Study on heat transportation of an impinging jet interfering with a Couette flow (comparison with Poiseuille flow)

Abstract

In this study, we compare the flow and temperature fields of a heated impinging jet interfering with a Couette flow and a Poiseuille flow through numerical simulations. We find that the instantaneous vortex structure in the Couette main flow has some periodicity and affects the heat transfer on the jet impinging surface. In time-averaged flow and temperature fields, the Nusselt number shows unique distributions. Further, a counter-rotating vortex pair is extracted, similar to the previously reported studies on a jet in a cross flow.
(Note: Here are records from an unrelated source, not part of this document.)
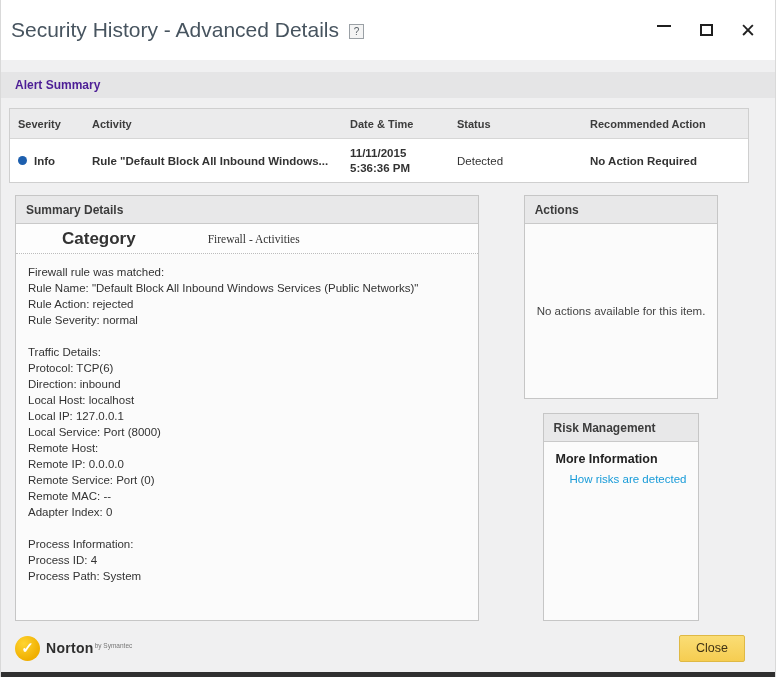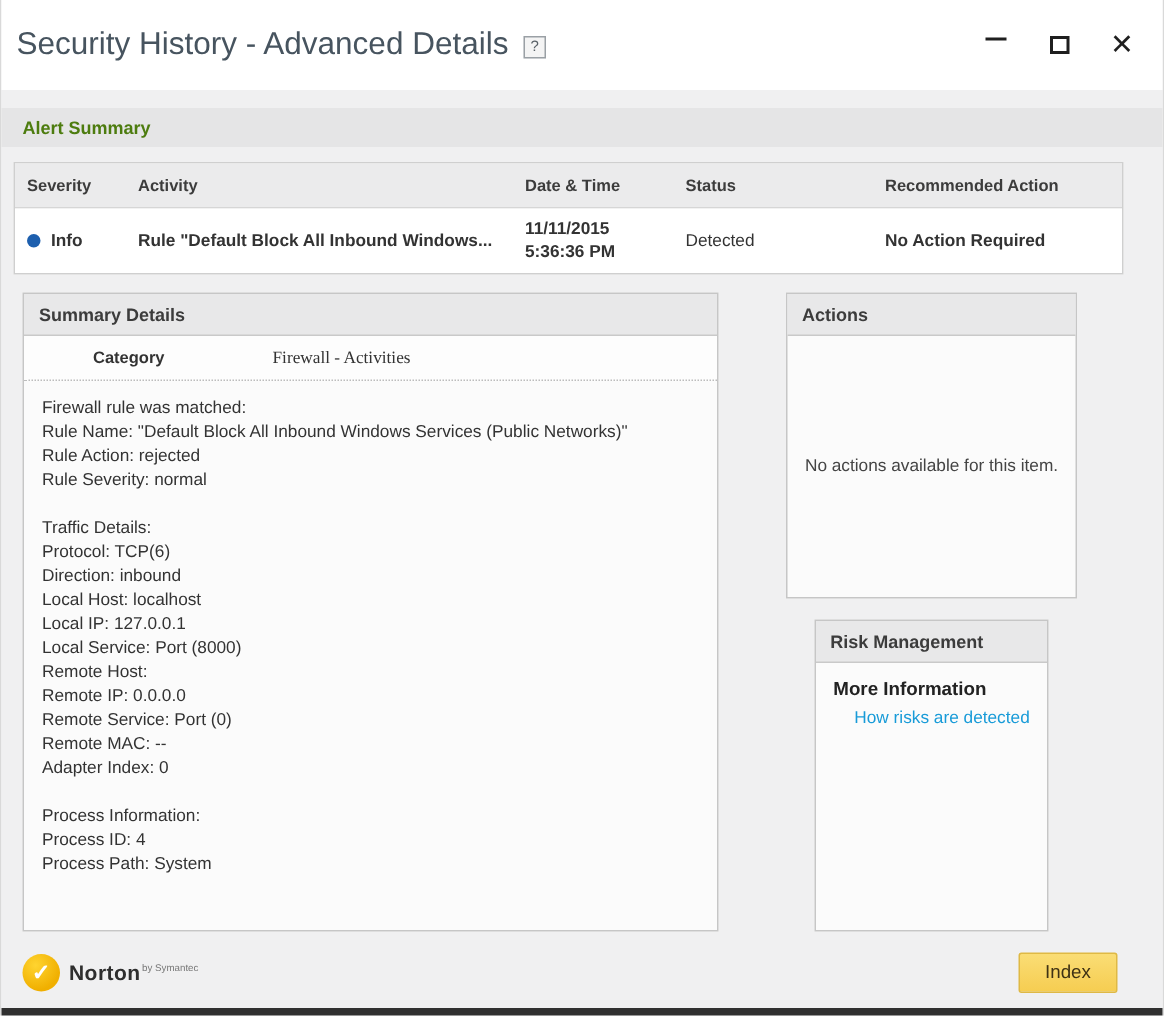"Alert Summary" .alert-summary-bar { color: #4d7c0f -> #4c1d95 }
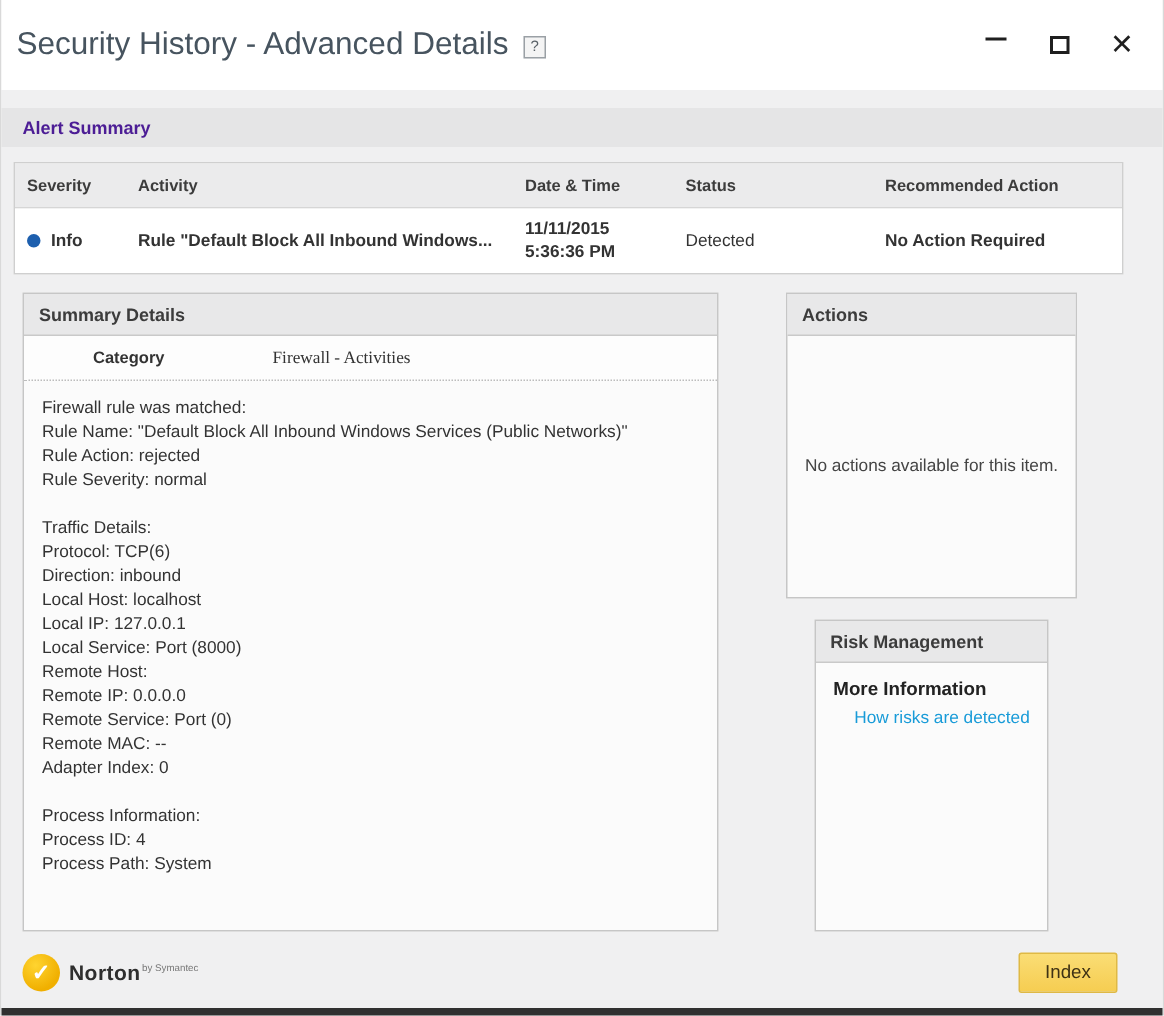"Category" .cat-label { font-size: 11px -> 17px }
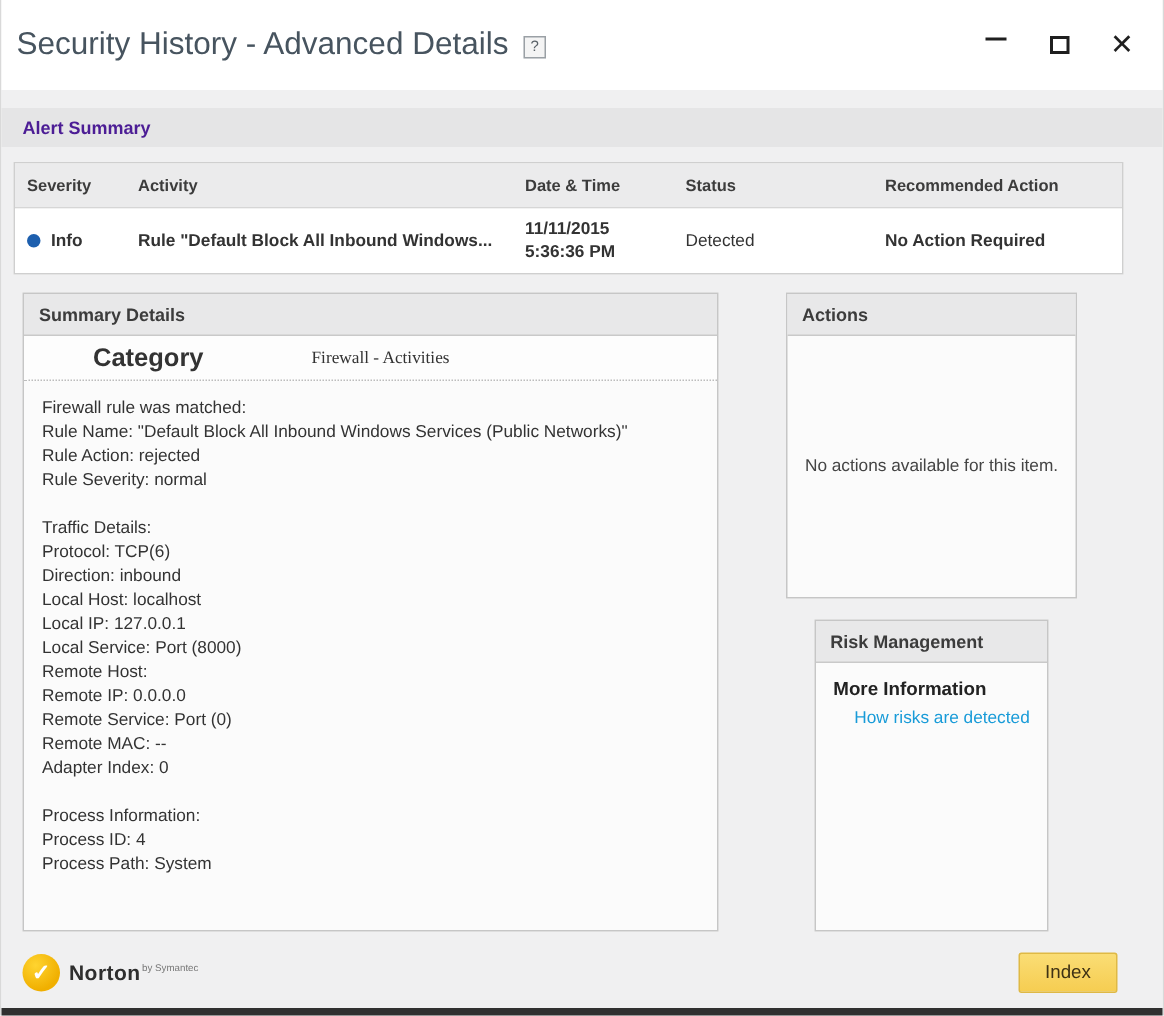"Index" button.close-btn { text: Index -> Close }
It is found that this vortex pair involves the main flow fluid and causes a unique Nusselt number distribution. The overall heat transfer in the Couette main flow is lower than that in the Poiseuille main flow. From the mean velocity field, a back current occurs behind the jet inlet, which is similar to the separation in the wake flow of a cylinder crossing the main flow. In addition, the fluctuation velocity in the Couette main flow does not spread wider than that in the Poiseuille main flow, and high velocity fluctuations concentrate on the front edge of the jet flow. The distributions of both mean and fluctuation velocities of the Couette flow interfering with the jet are similar to those of the turbulent Couette flow.